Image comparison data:
* * * * * * * * *
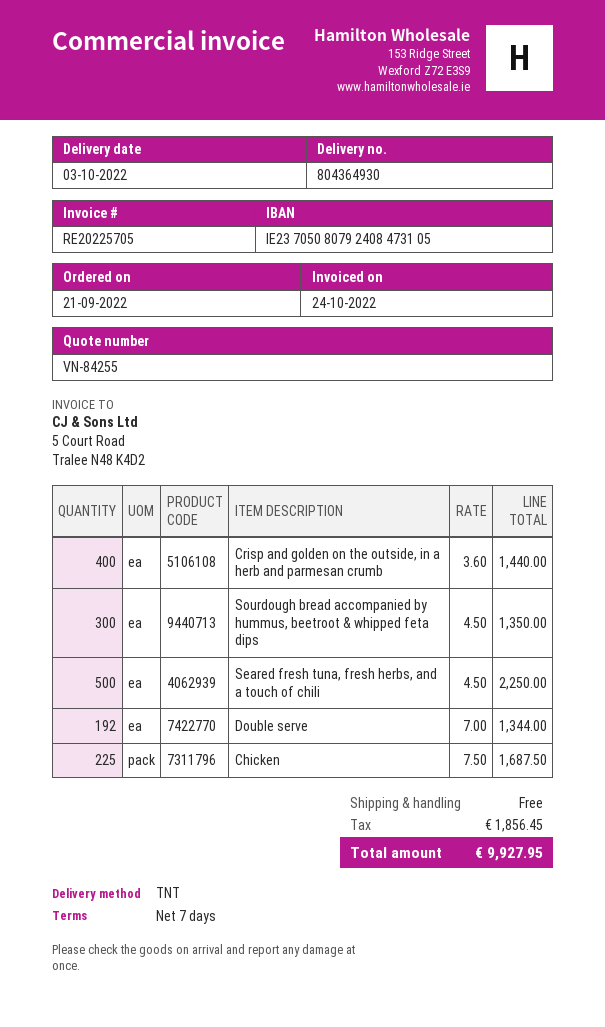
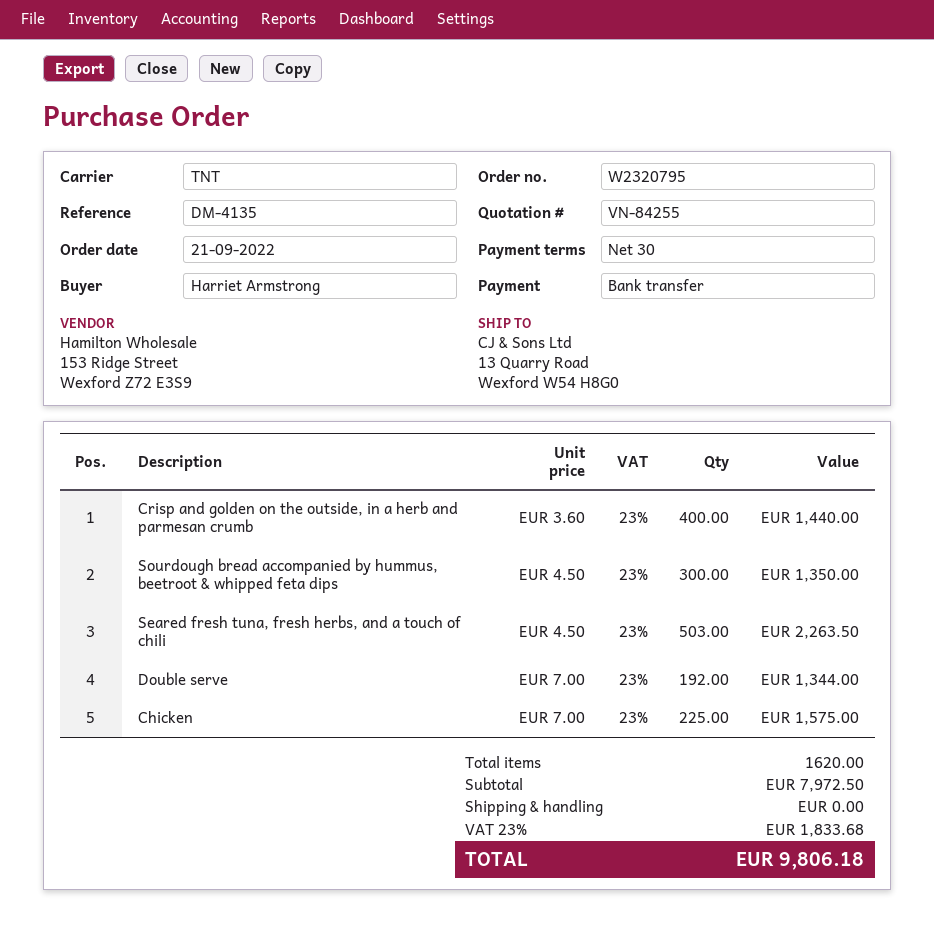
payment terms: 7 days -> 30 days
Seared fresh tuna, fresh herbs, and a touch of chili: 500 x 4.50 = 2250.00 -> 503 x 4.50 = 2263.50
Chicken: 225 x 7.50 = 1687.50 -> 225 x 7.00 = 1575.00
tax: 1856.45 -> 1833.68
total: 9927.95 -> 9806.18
* * * * * * * * *
Nothing from before the line containing "Seared fresh tuna, fresh" should appear; copy that line and each one after it through the last line of the entries, exactly.

Seared fresh tuna, fresh herbs, and a touch of chili: 500 x 4.50 = 2250.00 -> 503 x 4.50 = 2263.50
Chicken: 225 x 7.50 = 1687.50 -> 225 x 7.00 = 1575.00
tax: 1856.45 -> 1833.68
total: 9927.95 -> 9806.18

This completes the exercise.